### RECORDS FOR THIS EXERCISE ###

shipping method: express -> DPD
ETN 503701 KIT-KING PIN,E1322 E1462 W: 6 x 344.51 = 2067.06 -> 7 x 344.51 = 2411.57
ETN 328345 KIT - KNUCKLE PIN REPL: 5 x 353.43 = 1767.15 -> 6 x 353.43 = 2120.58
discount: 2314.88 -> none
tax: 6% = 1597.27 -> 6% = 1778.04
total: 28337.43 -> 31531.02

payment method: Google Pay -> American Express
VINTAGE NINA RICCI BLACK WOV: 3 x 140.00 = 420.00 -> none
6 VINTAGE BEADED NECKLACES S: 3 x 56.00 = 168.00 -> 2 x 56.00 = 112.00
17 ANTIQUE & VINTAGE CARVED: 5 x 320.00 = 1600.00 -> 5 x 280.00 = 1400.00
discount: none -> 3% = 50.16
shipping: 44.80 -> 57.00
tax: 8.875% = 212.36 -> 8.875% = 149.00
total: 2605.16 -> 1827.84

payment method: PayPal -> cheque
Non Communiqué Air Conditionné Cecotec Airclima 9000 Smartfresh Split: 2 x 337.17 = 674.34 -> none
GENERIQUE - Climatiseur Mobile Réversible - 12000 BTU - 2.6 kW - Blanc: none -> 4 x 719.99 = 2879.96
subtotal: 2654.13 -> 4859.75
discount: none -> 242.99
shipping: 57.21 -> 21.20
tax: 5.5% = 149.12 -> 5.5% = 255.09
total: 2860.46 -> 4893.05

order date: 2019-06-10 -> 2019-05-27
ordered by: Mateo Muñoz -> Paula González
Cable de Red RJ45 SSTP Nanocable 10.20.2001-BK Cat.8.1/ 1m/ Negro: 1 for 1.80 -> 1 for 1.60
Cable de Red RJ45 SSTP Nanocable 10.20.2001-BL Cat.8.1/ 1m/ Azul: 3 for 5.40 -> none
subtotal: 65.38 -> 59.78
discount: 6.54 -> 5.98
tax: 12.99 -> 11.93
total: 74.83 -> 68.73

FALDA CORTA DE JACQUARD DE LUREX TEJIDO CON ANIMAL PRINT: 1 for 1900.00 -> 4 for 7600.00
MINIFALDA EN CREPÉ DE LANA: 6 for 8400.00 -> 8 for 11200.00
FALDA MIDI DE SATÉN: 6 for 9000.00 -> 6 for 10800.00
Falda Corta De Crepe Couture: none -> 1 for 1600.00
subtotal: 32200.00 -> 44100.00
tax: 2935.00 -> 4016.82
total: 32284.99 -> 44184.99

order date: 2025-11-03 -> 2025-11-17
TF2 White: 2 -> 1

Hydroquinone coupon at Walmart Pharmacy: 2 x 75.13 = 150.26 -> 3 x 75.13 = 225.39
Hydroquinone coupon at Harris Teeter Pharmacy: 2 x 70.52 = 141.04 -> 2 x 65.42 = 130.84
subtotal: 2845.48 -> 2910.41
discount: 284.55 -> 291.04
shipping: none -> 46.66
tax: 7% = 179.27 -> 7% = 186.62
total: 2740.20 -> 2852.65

###

State how many lines of the data include the word "Nanocable", with nothing else.

→ YOUR RESPONSE
2